I'm only able to get a 400 Bad Request with POST/DELETE requests to my REST application.

Running an app in localhost I have this value in my csrf_token cookie:
0bYcWmFvvMpZXMSgau2Jx3uxQGhyfEtTxOEC6zrtlfs=

And the value passed back in X-CSRF-Token:
0bYcWmFvvMpZXMSgau2Jx3uxQGhyfEtTxOEC6zrtlfs=

My set up:

http.Handle("/", nosurf.New(myRoutes))
http.ListenAndServe(":"+port, nil)

I had this working fine until a recent go get update, so some kind of regression maybe?

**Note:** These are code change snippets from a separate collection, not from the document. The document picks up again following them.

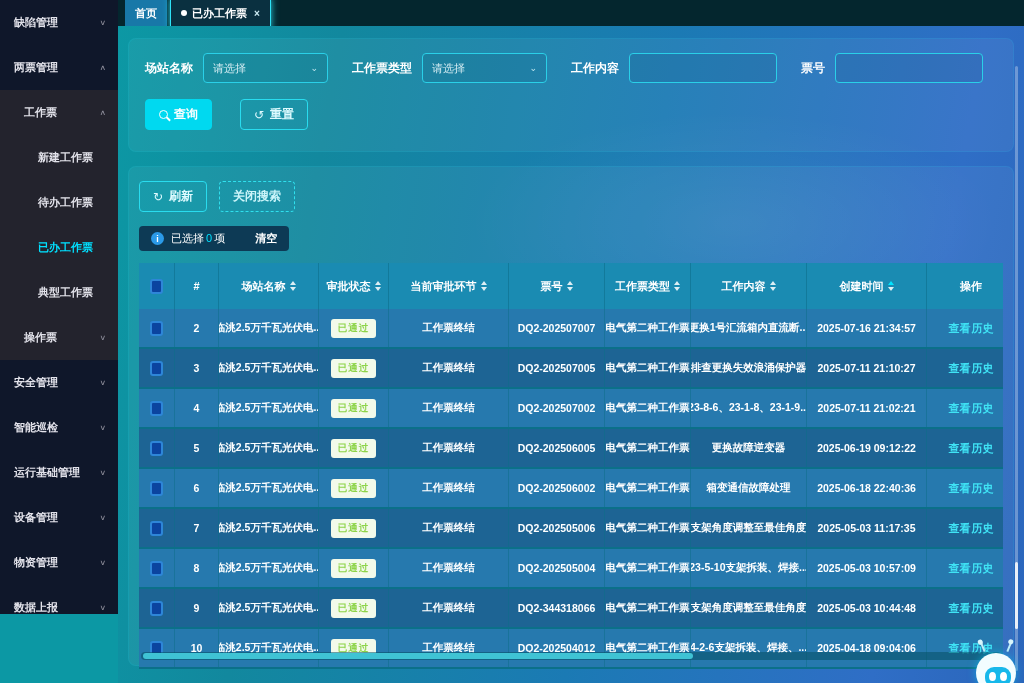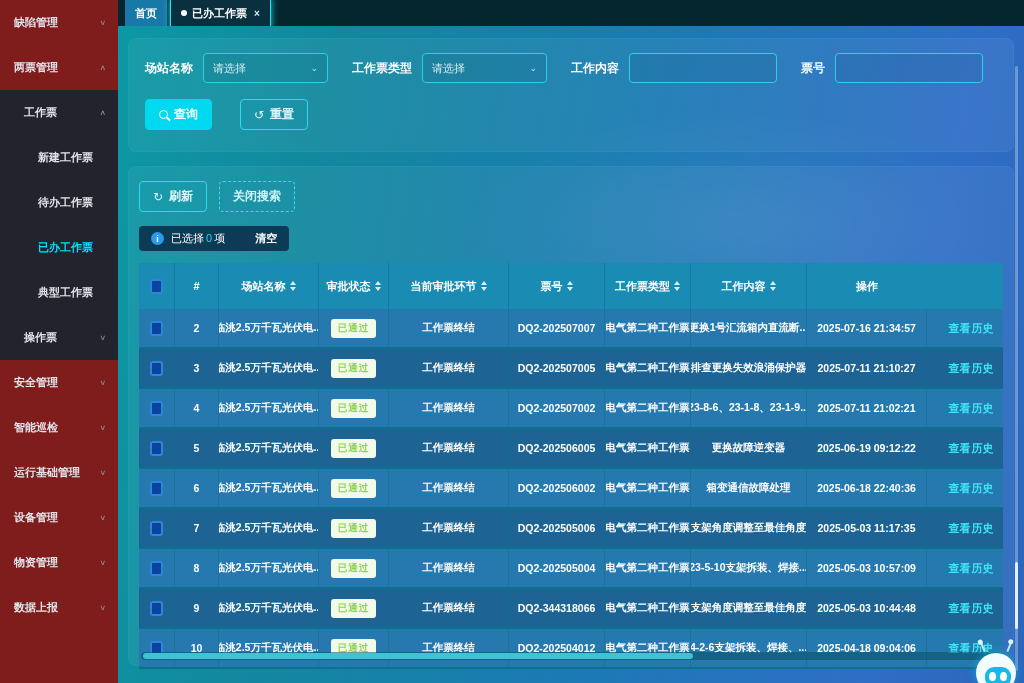--- a/index.html
+++ b/index.html
@@ -8,8 +8,8 @@
   body { position:relative; background:#0c98a4; }
 
   
-  .sidebar { position:absolute; left:0; top:0; width:118px; height:683px;
-    background:#7f1d1d; z-index:5; }
+  .sidebar { position:absolute; left:0; top:0; width:118px; height:614px;
+    background:#0f172a; z-index:5; }
   .side-item { height:45px; display:flex; align-items:center;
     justify-content:space-between; padding:0 12px 0 14px; color:#e2e2ea;
     font-size:11px; font-weight:bold; cursor:pointer; white-space:nowrap; }

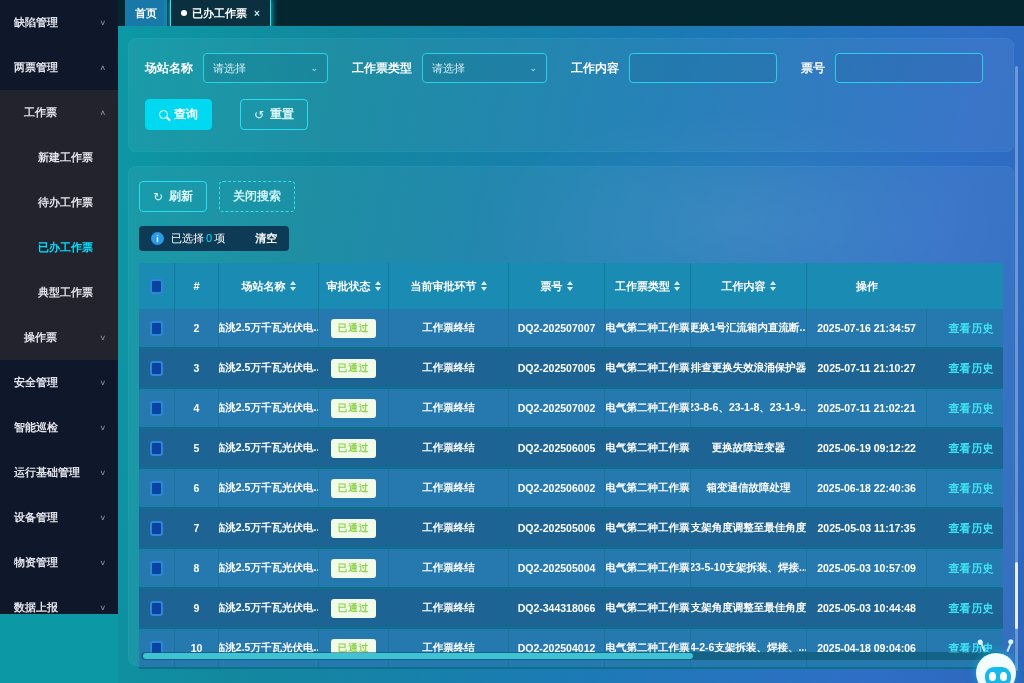--- a/index.html
+++ b/index.html
@@ -297,6 +297,13 @@
               <span class="car-dn"></span>
             </span>
           </div>
+          <div class="th sorted">
+            <span>创建时间</span>
+            <span class="carets">
+              <span class="car-up"></span>
+              <span class="car-dn"></span>
+            </span>
+          </div>
           <div class="th">
             <span>操作</span>
           </div>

In later versions, tokens should not match up exactly, as they're masked per-request. While the move to masked tokens was supposed to be seamless, that might have been a wrong assumption on my part (tokens might not regenerate as needed).

Try regenerating the token. When working correctly, the form/header token should be two times longer than the one in the cookie.

I'll issue a fix for this soon, for now, just regenerating by hand should work.

I tried regenerating the token, clearing cookies, different browsers etc with the same result.

Works fine for me (using simple.go example and jQuery to POST). Like I've mentioned, the token you send should be twice as long compared to the token in the cookie.

If you're trying to submit the very same token from the cookie, don't. Use nosurf.Token(r) instead to get a token to submit.

Did that solve your issue?

I wanted to avoid using POST each time, in order to integrate with
AngularJS CSRF header/cookie settings - so ended up rolling my own (over
xsrftoken) instead.

On 28 May 2014 15:34, Justinas Stankevičius notifications@github.comwrote:

Did that solve your issue?


Reply to this email directly or view it on GitHubhttps://github.com//issues/7#issuecomment-44400152
.

Well, apparently this is not going to work with Angular as it sends back in the Header exactly what it collected from the cookie.

I'm actually missing the point of modifying the token on each request, and so are the Angular authors apparently. The fact the token can only be generated on the backend makes it, sadly, a no-go for AJAX apps. Unless I'm overlooking something here.

Well, apparently this is not going to work with Angular as it sends back in the Header exactly what it collected from the cookie.

Is this some built-in functionality of Angular? I am afraid we can not adjust to every framework's way of doing things. However, in general this is a solved issue, and other frameworks recommend doing a similar thing:

<script>
window.csrfToken = "{{ .Token }}";
</script>

in your Go template, then use it as necessary. You should be able to re-submit the same token multiple times.

Thanks a bunch for your advice!

Yes, it is the standard behaviour of Angular, so one will need to alter that flow to collect the token from a variable and add it as a header.